Grounds involved in multiple Test triple centuries
| Ground | Triple centuries |
| ATG Antigua Recreation Ground, St John's | 3 |
ENG Headingley, Leeds
| Barbados Kensington Oval, Bridgetown | 2 |
ENG The Oval, London
IND M. A. Chidambaram Stadium, Chennai
JAM Sabina Park, Kingston
PAK Multan Cricket Stadium, Multan

==Notes==
1. Batting first, in a timeless Test, Sandham shared stands of 173 with George Gunn (85) for the first wicket, 148 with Bob Wyatt (58) for the second wicket, and 249 with Leslie Ames (149) for the fourth wicket, on the way to an England total of 849. West Indies replied with 286, but England did not enforce the follow-on, setting West Indies a target of 835 to win. After bad weather prevented any play on the match's eighth day, a draw was agreed with West Indies at 408 for 5, George Headley having scored 223. It was the first triple hundred in Tests. Sandham was 39 years and 275 days old, and playing his last Test match: he is Test cricket's oldest triple-centurion. He had also scored 50 in the second innings, for a match total of 375 which remained a record until 1974 (GS Chappell, 247* and 133).
2. Bradman came in to bat after Australia had lost Archie Jackson off the eleventh ball of the match. He shared stands of 192 with Bill Woodfull (50) for the second wicket and 229 with Alan Kippax (77) for the third wicket, and helped Australia to a total of 566. Bradman was 105* at lunch, 220* at tea and 309* at the close of the first day's play. It is the only instance in Tests of a batsman scoring 300 in a day. Bradman scored 200 in 214 minutes. England scored 391 in reply, including a century from Wally Hammond (113). Forced to follow on, they salvaged a draw.
3. Batting second, in a three-day match, Hammond shared a stand of 149 with Eddie Paynter (36) for the third wicket, on the way to an England total of 548 for 7 declared. New Zealand had batted first, scoring 158. Hammond reached 300 in 287 minutes, going between 200 and 300 in 48 minutes. It has been estimated that he received about 355 balls to get there. Hammond hit 10 sixes in his innings, three off them off consecutive balls from Jack Newman. The third day was affected by rain, and the match was drawn. Hammond made 227 in his previous innings against New Zealand and finished the two-match series with a batting average of 563.
4. Batting second, Bradman shared a stand of 388 with Bill Ponsford (181) for the fourth wicket on the way to an Australian total of 584, in reply to England's 200 all out. Bradman came in to join Ponsford after Australia had lost their first three wickets for 39. England salvaged a draw. This was Bradman's second successive triple century in matches at Headingley, in only his second match at the ground. Shortly before his dismissal his average in Test matches at Headingley stood at 638.

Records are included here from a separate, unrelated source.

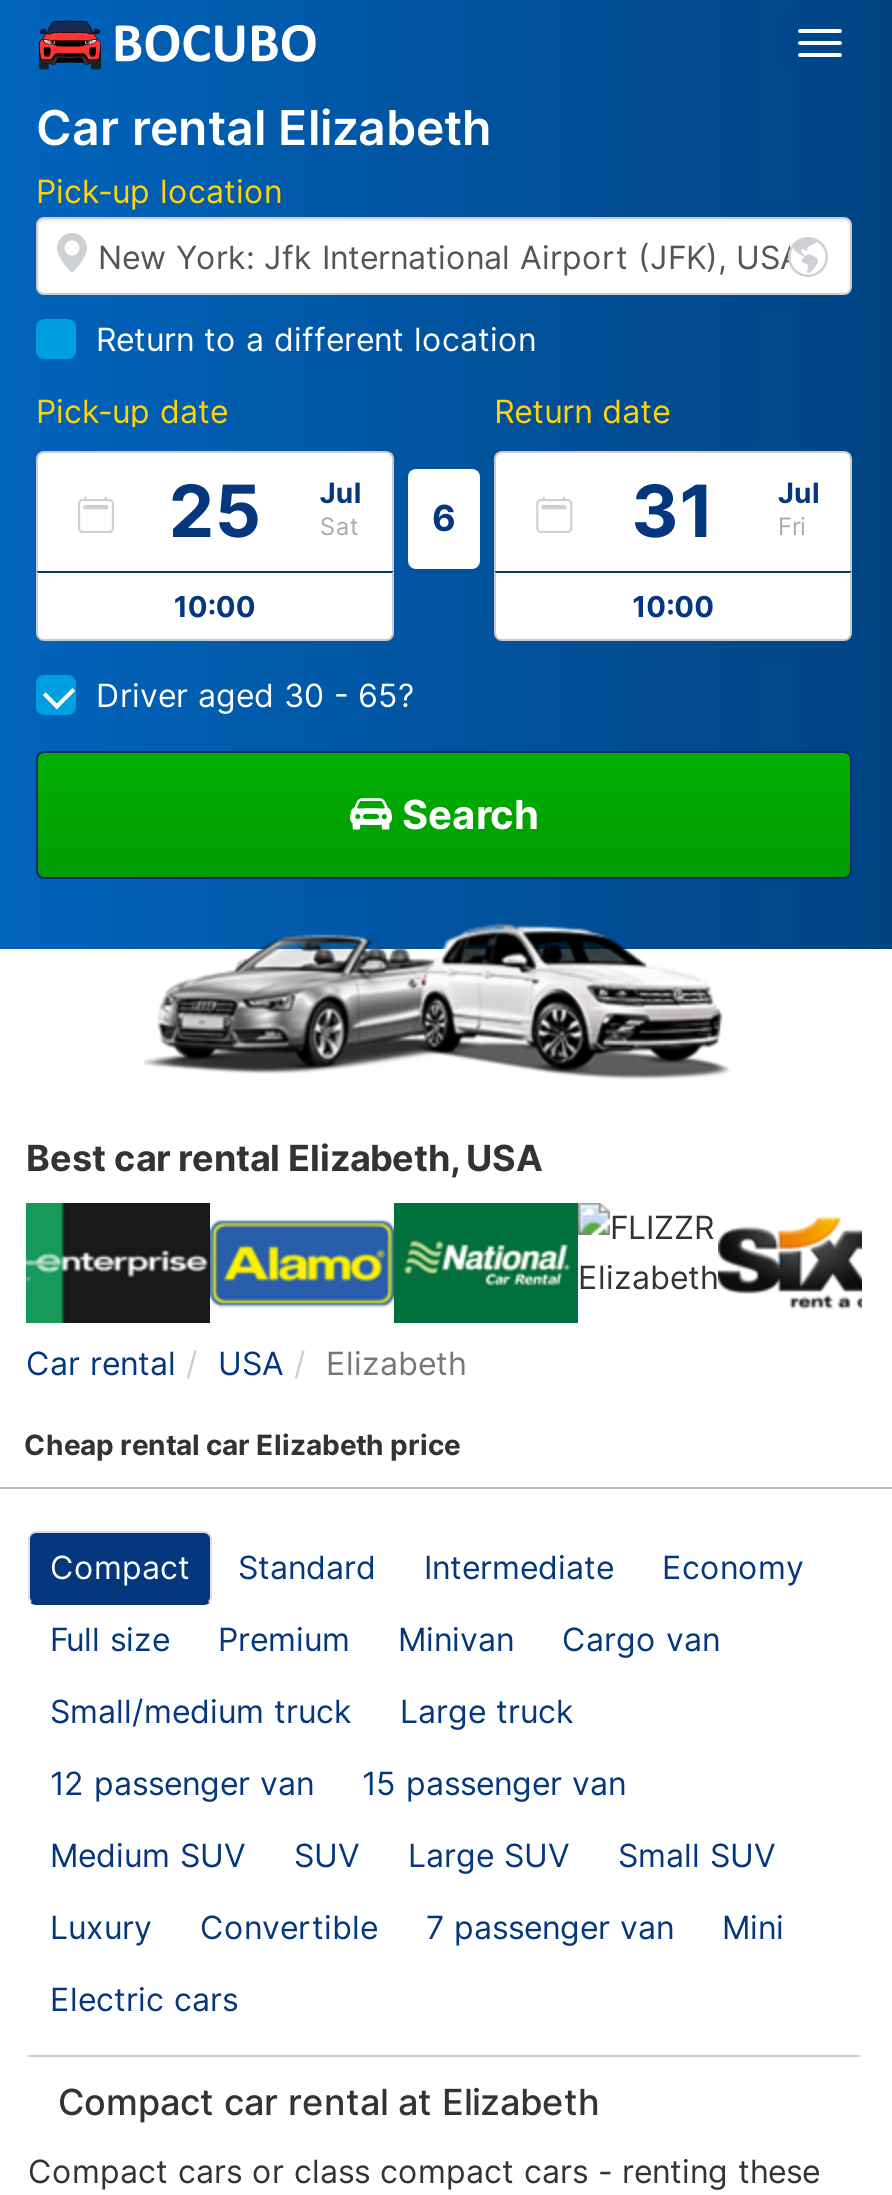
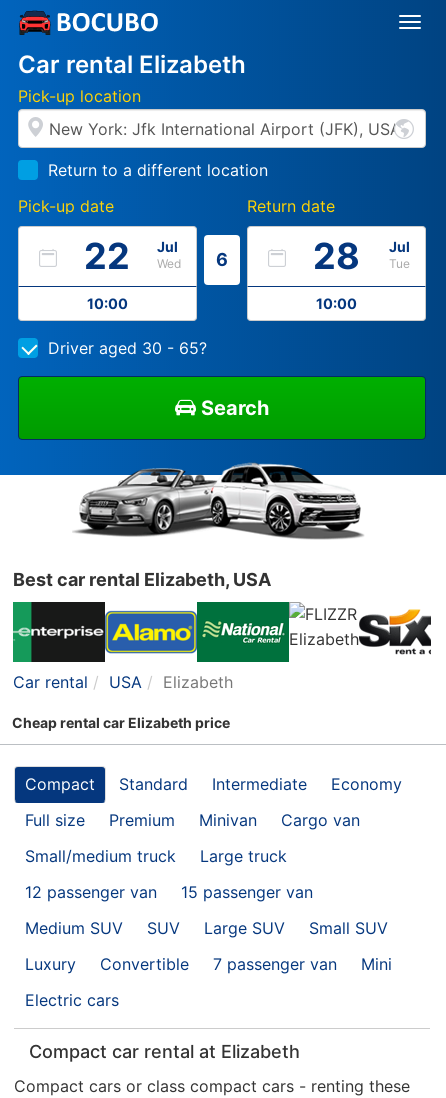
- 25
+ 22

- 31
+ 28

- Sat
+ Wed

- Fri
+ Tue
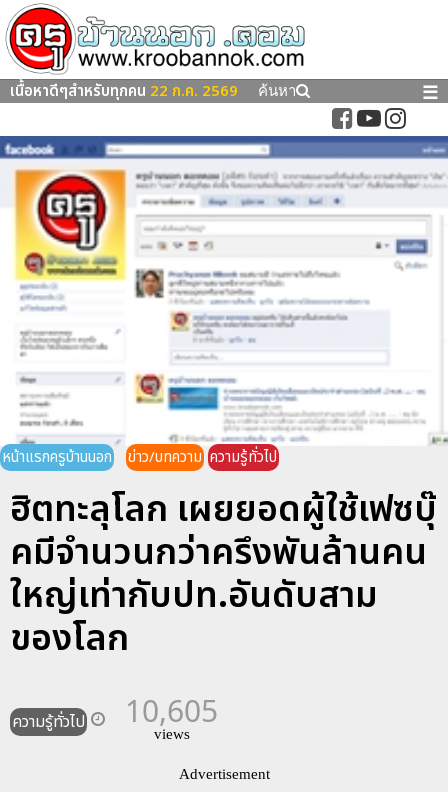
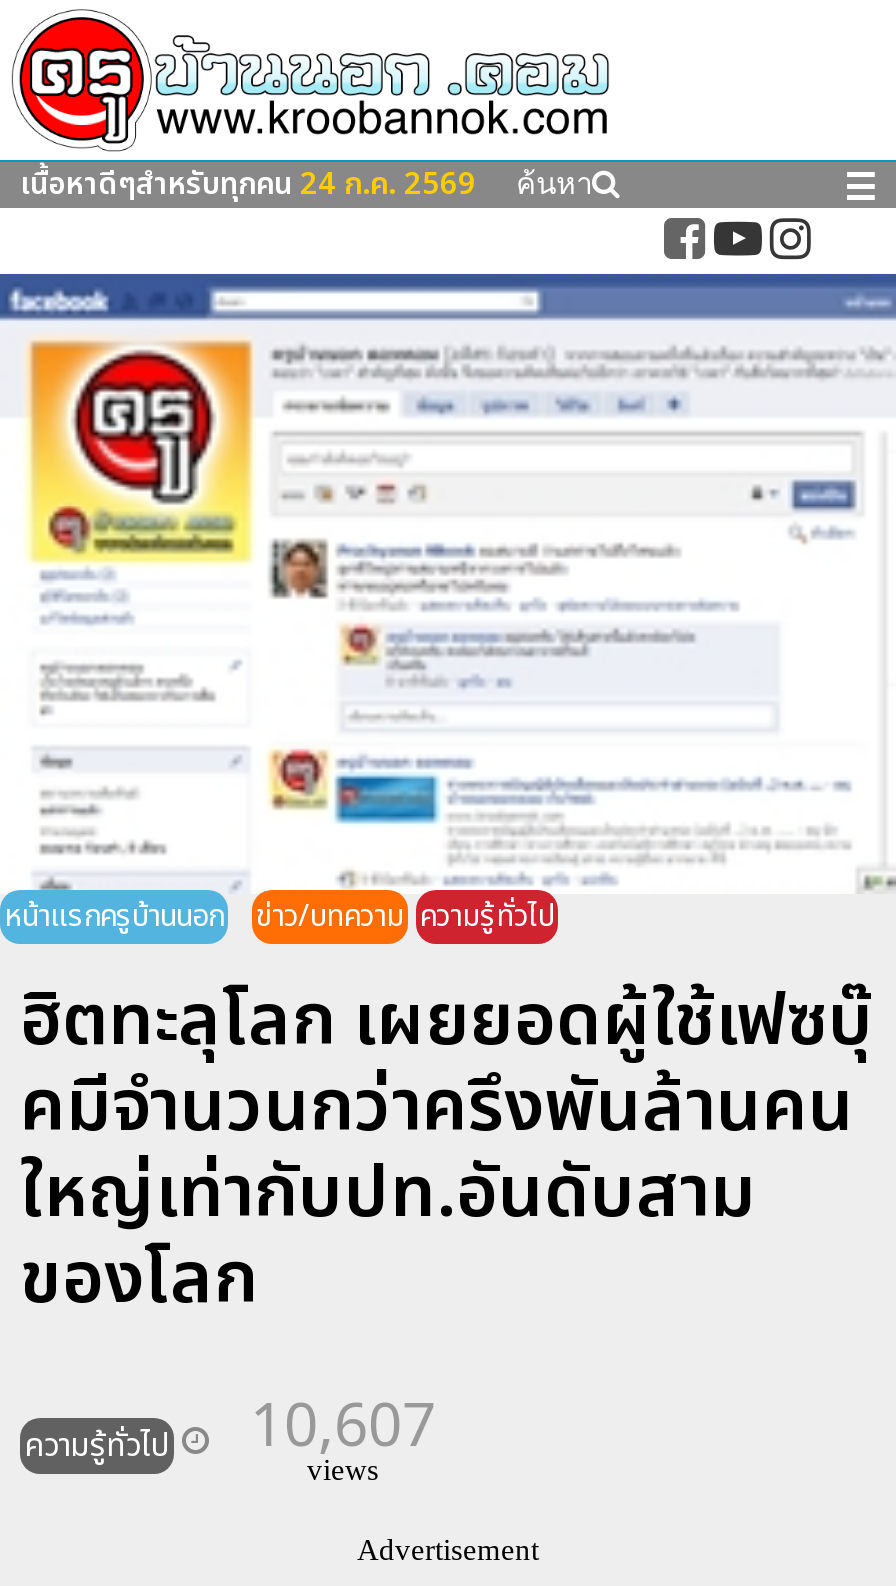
- เนื้อหาดีๆสำหรับทุกคน 22 ก.ค. 2569
+ เนื้อหาดีๆสำหรับทุกคน 24 ก.ค. 2569

- ความรู้ทั่วไป 10,605
+ ความรู้ทั่วไป 10,607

5. Batting first, Hutton shared stands of 382 with Maurice Leyland (187) for the second wicket, 135 with Wally Hammond (59) for the third wicket, and 215 with Joe Hardstaff junior (169*) for the sixth wicket, on the way to an England total of 903 for 7 declared, the first time a Test team scored over 900. Hutton was dismissed with the score at 770, the greatest number of runs added during one batsman's Test innings. Don Bradman and Jack Fingleton were both unable to bat in either Australia innings, and England won by a Test record margin of an innings and 579 runs.
6. Hanif shared stands of 152 with Imtiaz Ahmed (97) for the first wicket, 112 with Alimuddin (37) for the second wicket, 154 with Saeed Ahmed (65) for the third wicket, and 121 with Wazir Mohammad (35) for the fourth wicket, on the way to a Pakistan score of 657 for 8 declared. His 970-minute innings is the longest in Test cricket and was the only instance of a Test triple century scored in a team's second innings until Brendon McCullum's in 2014. Pakistan had followed on, having scored 106 in the first innings in reply to West Indies' 579 for 9 declared, including centuries for Conrad Hunte (142) and Everton Weekes (197). The six-day Test match was drawn.
7. Batting second, Sobers shared stands of 446 with Conrad Hunte (260) for the second wicket, and 188 unbroken with Clyde Walcott (88*) for the fourth wicket, on the way to a West Indies total of 790 for 3 declared. It was Sobers' first hundred in Test cricket. Pakistan had batted first, scoring 328, including a century for Imtiaz Ahmed (122), but their bowling was hampered by injuries to Mahmood Hussain (torn hamstring in his first over), Nasim-ul-Ghani (broken finger after bowling 15 overs) and Abdul Kardar (broken finger before the match even began, nevertheless bowling 37 overs against doctor's orders). Wazir Mohammad scored 106 in Pakistan's second innings, but could not prevent West Indies winning by an innings and 174 runs: Pakistan's two centurions in the match were the only players who did not bowl during West Indies' innings.
8. Batting first, Simpson shared stands of 201 with Bill Lawry (106) for the first wicket and 219 with Brian Booth (98) for the fifth wicket, on the way to an Australian total of 656 for 8 declared. Ken Barrington (256) and Ted Dexter (174) ensured that the match was drawn, England scoring 611. This was also the first instance of a captain scoring a triple century in tests.
9. Batting first, Edrich shared stands of 369 with Ken Barrington (163) for the second wicket and 109 with Peter Parfitt (32) for the fourth wicket, on the way to an England total of 546 for 4 declared. England won by an innings and 187 runs. Edrich hit a Test record 52 boundaries in addition to five sixes in his innings and was on the field for every ball of the match.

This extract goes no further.